Content revision data

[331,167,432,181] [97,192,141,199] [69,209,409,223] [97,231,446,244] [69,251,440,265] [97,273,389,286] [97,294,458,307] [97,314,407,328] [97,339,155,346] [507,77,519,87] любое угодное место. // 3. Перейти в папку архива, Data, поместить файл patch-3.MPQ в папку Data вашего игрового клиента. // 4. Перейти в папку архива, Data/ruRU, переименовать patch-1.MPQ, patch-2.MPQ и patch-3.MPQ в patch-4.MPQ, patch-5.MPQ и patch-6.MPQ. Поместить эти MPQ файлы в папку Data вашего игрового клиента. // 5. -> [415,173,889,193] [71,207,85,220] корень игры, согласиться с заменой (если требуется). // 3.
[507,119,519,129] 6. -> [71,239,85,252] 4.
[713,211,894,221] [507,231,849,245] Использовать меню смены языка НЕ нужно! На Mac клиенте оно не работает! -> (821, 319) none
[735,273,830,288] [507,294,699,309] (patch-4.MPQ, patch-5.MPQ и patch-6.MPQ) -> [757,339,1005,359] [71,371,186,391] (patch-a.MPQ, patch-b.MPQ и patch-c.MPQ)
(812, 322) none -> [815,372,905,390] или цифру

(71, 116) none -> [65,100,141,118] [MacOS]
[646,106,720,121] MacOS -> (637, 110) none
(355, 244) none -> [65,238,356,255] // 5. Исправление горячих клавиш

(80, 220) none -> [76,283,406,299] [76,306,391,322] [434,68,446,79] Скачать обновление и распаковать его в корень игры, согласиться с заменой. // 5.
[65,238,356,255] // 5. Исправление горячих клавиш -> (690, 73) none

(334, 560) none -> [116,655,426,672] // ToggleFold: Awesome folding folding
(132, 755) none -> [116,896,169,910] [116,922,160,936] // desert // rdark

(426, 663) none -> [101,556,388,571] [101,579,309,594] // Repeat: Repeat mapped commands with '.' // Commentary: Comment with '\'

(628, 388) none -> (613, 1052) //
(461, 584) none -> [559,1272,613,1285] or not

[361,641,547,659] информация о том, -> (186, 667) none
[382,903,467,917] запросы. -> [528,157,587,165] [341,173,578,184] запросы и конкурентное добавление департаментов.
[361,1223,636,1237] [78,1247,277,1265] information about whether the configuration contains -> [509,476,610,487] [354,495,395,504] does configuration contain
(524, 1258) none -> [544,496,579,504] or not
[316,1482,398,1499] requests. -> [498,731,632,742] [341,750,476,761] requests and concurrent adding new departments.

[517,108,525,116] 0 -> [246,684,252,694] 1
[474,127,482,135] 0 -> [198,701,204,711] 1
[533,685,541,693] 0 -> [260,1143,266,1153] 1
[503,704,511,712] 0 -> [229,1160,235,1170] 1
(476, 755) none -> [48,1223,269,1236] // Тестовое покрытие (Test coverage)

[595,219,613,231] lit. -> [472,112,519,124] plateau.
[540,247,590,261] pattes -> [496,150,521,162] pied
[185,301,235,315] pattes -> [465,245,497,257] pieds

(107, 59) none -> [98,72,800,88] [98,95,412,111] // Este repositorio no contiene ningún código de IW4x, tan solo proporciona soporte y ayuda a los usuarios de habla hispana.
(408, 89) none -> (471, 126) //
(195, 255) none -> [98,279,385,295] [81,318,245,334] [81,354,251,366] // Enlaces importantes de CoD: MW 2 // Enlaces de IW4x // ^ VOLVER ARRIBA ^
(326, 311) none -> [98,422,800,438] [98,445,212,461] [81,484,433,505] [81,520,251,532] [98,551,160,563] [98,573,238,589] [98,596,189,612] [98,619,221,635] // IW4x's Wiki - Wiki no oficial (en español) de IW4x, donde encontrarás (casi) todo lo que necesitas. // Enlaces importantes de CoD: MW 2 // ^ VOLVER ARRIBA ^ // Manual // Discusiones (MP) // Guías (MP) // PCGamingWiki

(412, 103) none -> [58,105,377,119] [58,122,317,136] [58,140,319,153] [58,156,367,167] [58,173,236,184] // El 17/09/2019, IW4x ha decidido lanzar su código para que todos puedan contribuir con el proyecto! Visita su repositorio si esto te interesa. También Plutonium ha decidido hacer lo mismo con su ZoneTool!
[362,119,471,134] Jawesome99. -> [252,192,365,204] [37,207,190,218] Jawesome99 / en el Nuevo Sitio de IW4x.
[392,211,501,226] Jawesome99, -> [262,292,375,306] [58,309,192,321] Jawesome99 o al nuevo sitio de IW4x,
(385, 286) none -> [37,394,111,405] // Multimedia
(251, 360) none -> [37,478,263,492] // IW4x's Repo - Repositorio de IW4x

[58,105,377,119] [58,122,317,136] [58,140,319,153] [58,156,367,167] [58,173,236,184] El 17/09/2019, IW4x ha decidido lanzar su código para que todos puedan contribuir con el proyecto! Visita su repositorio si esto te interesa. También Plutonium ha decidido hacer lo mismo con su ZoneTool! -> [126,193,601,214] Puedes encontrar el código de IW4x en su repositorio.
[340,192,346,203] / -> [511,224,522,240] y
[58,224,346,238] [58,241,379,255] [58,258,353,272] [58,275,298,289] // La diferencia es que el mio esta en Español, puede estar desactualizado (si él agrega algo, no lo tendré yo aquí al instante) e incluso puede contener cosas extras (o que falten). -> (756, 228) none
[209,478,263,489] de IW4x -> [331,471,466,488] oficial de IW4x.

* _WHAT YOU NEED TO DO_: Write down every entry exactly.

* _EXERCISE OUTPUT_:
[331,167,432,181] [97,192,141,199] [69,209,409,223] [97,231,446,244] [69,251,440,265] [97,273,389,286] [97,294,458,307] [97,314,407,328] [97,339,155,346] [507,77,519,87] любое угодное место. // 3. Перейти в папку архива, Data, поместить файл patch-3.MPQ в папку Data вашего игрового клиента. // 4. Перейти в папку архива, Data/ruRU, переименовать patch-1.MPQ, patch-2.MPQ и patch-3.MPQ в patch-4.MPQ, patch-5.MPQ и patch-6.MPQ. Поместить эти MPQ файлы в папку Data вашего игрового клиента. // 5. -> [415,173,889,193] [71,207,85,220] корень игры, согласиться с заменой (если требуется). // 3.
[507,119,519,129] 6. -> [71,239,85,252] 4.
[713,211,894,221] [507,231,849,245] Использовать меню смены языка НЕ нужно! На Mac клиенте оно не работает! -> (821, 319) none
[735,273,830,288] [507,294,699,309] (patch-4.MPQ, patch-5.MPQ и patch-6.MPQ) -> [757,339,1005,359] [71,371,186,391] (patch-a.MPQ, patch-b.MPQ и patch-c.MPQ)
(812, 322) none -> [815,372,905,390] или цифру

(71, 116) none -> [65,100,141,118] [MacOS]
[646,106,720,121] MacOS -> (637, 110) none
(355, 244) none -> [65,238,356,255] // 5. Исправление горячих клавиш

(80, 220) none -> [76,283,406,299] [76,306,391,322] [434,68,446,79] Скачать обновление и распаковать его в корень игры, согласиться с заменой. // 5.
[65,238,356,255] // 5. Исправление горячих клавиш -> (690, 73) none

(334, 560) none -> [116,655,426,672] // ToggleFold: Awesome folding folding
(132, 755) none -> [116,896,169,910] [116,922,160,936] // desert // rdark

(426, 663) none -> [101,556,388,571] [101,579,309,594] // Repeat: Repeat mapped commands with '.' // Commentary: Comment with '\'

(628, 388) none -> (613, 1052) //
(461, 584) none -> [559,1272,613,1285] or not

[361,641,547,659] информация о том, -> (186, 667) none
[382,903,467,917] запросы. -> [528,157,587,165] [341,173,578,184] запросы и конкурентное добавление департаментов.
[361,1223,636,1237] [78,1247,277,1265] information about whether the configuration contains -> [509,476,610,487] [354,495,395,504] does configuration contain
(524, 1258) none -> [544,496,579,504] or not
[316,1482,398,1499] requests. -> [498,731,632,742] [341,750,476,761] requests and concurrent adding new departments.

[517,108,525,116] 0 -> [246,684,252,694] 1
[474,127,482,135] 0 -> [198,701,204,711] 1
[533,685,541,693] 0 -> [260,1143,266,1153] 1
[503,704,511,712] 0 -> [229,1160,235,1170] 1
(476, 755) none -> [48,1223,269,1236] // Тестовое покрытие (Test coverage)

[595,219,613,231] lit. -> [472,112,519,124] plateau.
[540,247,590,261] pattes -> [496,150,521,162] pied
[185,301,235,315] pattes -> [465,245,497,257] pieds

(107, 59) none -> [98,72,800,88] [98,95,412,111] // Este repositorio no contiene ningún código de IW4x, tan solo proporciona soporte y ayuda a los usuarios de habla hispana.
(408, 89) none -> (471, 126) //
(195, 255) none -> [98,279,385,295] [81,318,245,334] [81,354,251,366] // Enlaces importantes de CoD: MW 2 // Enlaces de IW4x // ^ VOLVER ARRIBA ^
(326, 311) none -> [98,422,800,438] [98,445,212,461] [81,484,433,505] [81,520,251,532] [98,551,160,563] [98,573,238,589] [98,596,189,612] [98,619,221,635] // IW4x's Wiki - Wiki no oficial (en español) de IW4x, donde encontrarás (casi) todo lo que necesitas. // Enlaces importantes de CoD: MW 2 // ^ VOLVER ARRIBA ^ // Manual // Discusiones (MP) // Guías (MP) // PCGamingWiki

(412, 103) none -> [58,105,377,119] [58,122,317,136] [58,140,319,153] [58,156,367,167] [58,173,236,184] // El 17/09/2019, IW4x ha decidido lanzar su código para que todos puedan contribuir con el proyecto! Visita su repositorio si esto te interesa. También Plutonium ha decidido hacer lo mismo con su ZoneTool!
[362,119,471,134] Jawesome99. -> [252,192,365,204] [37,207,190,218] Jawesome99 / en el Nuevo Sitio de IW4x.
[392,211,501,226] Jawesome99, -> [262,292,375,306] [58,309,192,321] Jawesome99 o al nuevo sitio de IW4x,
(385, 286) none -> [37,394,111,405] // Multimedia
(251, 360) none -> [37,478,263,492] // IW4x's Repo - Repositorio de IW4x

[58,105,377,119] [58,122,317,136] [58,140,319,153] [58,156,367,167] [58,173,236,184] El 17/09/2019, IW4x ha decidido lanzar su código para que todos puedan contribuir con el proyecto! Visita su repositorio si esto te interesa. También Plutonium ha decidido hacer lo mismo con su ZoneTool! -> [126,193,601,214] Puedes encontrar el código de IW4x en su repositorio.
[340,192,346,203] / -> [511,224,522,240] y
[58,224,346,238] [58,241,379,255] [58,258,353,272] [58,275,298,289] // La diferencia es que el mio esta en Español, puede estar desactualizado (si él agrega algo, no lo tendré yo aquí al instante) e incluso puede contener cosas extras (o que falten). -> (756, 228) none
[209,478,263,489] de IW4x -> [331,471,466,488] oficial de IW4x.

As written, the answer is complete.